I took a deep breath and thought back to Ireland. Things there were more straightforward. One target for both sides. They hated us and we hated them. The secret was to get to them before they could do much damage to us. Here, it was far more complicated. First the enemy sometimes turns out to be your friend and the opposite applies when it comes to a friend. Then there were the Americans. Being kept out of this one for reasons unexplained to me.
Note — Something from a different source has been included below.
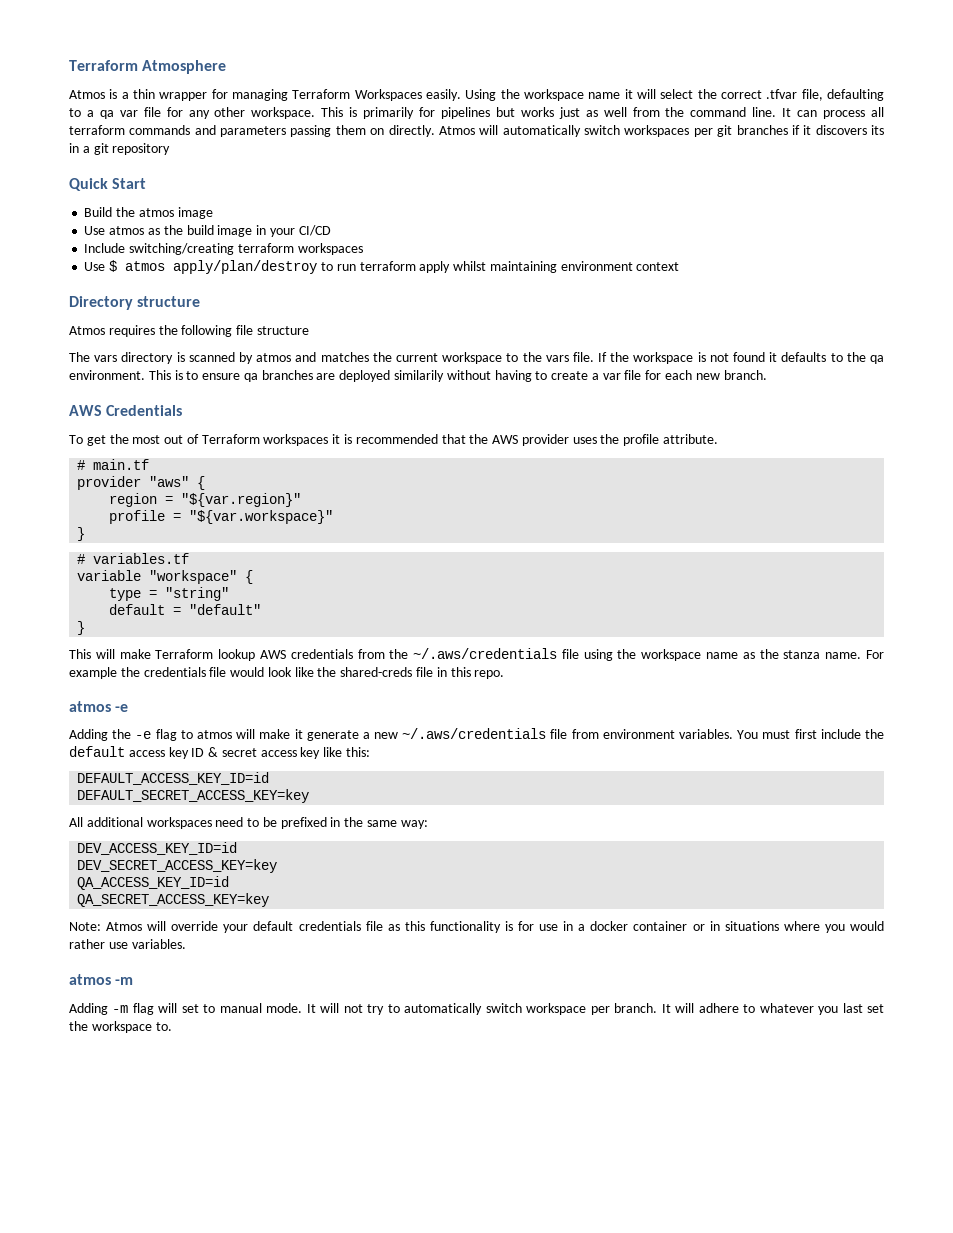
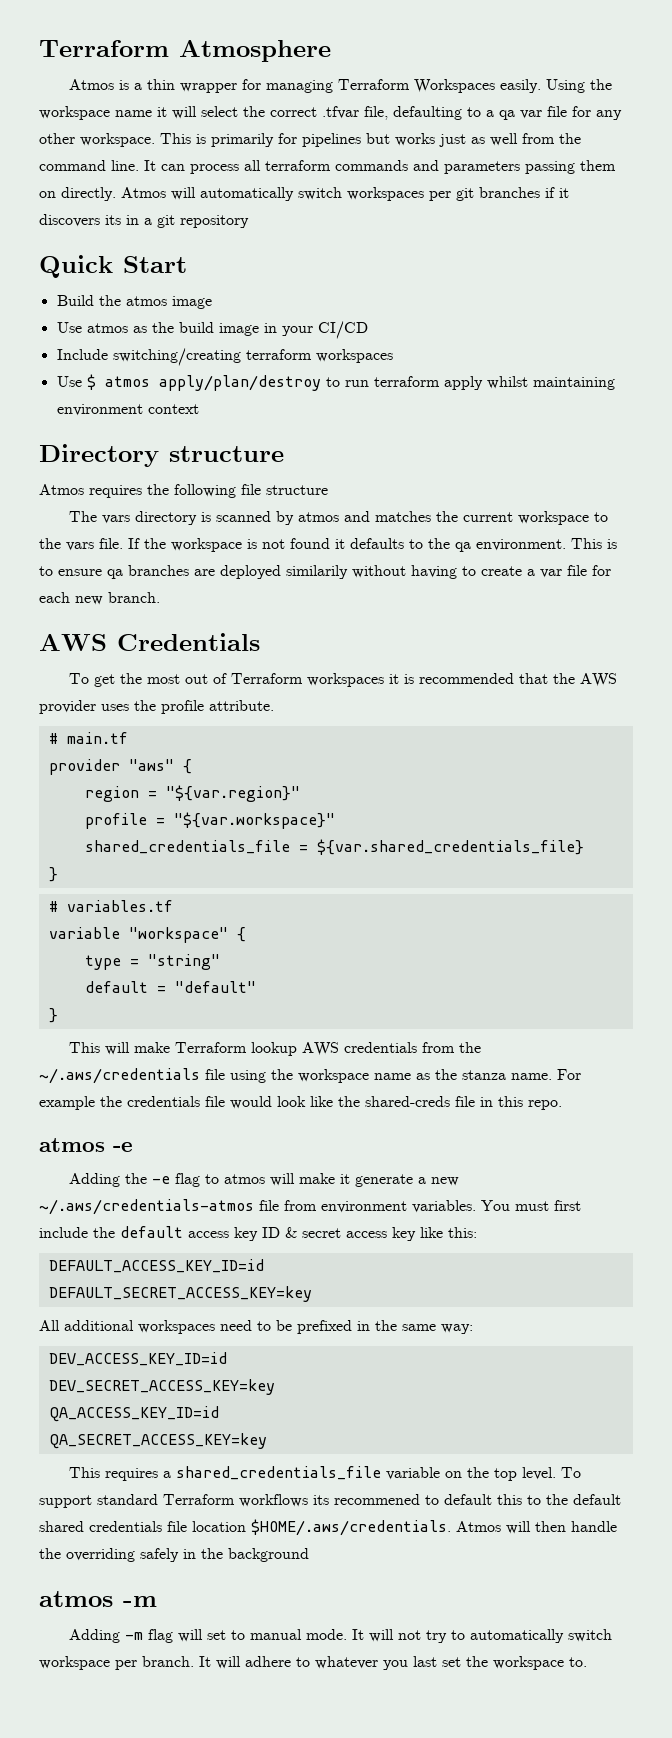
(334, 517) none -> [84,839,584,855] // shared_credentials_file = ${var.shared_credentials_file}
[402,728,547,739] ~/.aws/credentials -> [39,1199,254,1215] ~/.aws/credentials-atmos
[69,921,884,933] [69,939,186,949] Note: Atmos will override your default credentials file as this functionality is for use in a docker container or in situations where you would rather use variables. -> [68,1466,581,1481] [39,1494,621,1508] [39,1519,617,1536] [39,1548,309,1562] This requires a shared_credentials_file variable on the top level. To support standard Terraform workflows its recommened to default this to the default shared credentials file location $HOME/.aws/credentials. Atmos will then handle the overriding safely in the background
Or, was it that they wanted us to stay out the way, and we were only too willing to play?
“How many have we had on the street working this guy up till now?” I asked.
“We started on his journey to and from Highgate on the day of arrival, Mr West. One of our static watchers at the Consulate followed his outward journey as best he could. After his destination was known, Mr Harwood arranged cover at Highgate West Hill and had the lamp-burners in a car in Robin Grove, a street forty yards from the Delegation.” The voice came from behind me and sounded calm and resolute.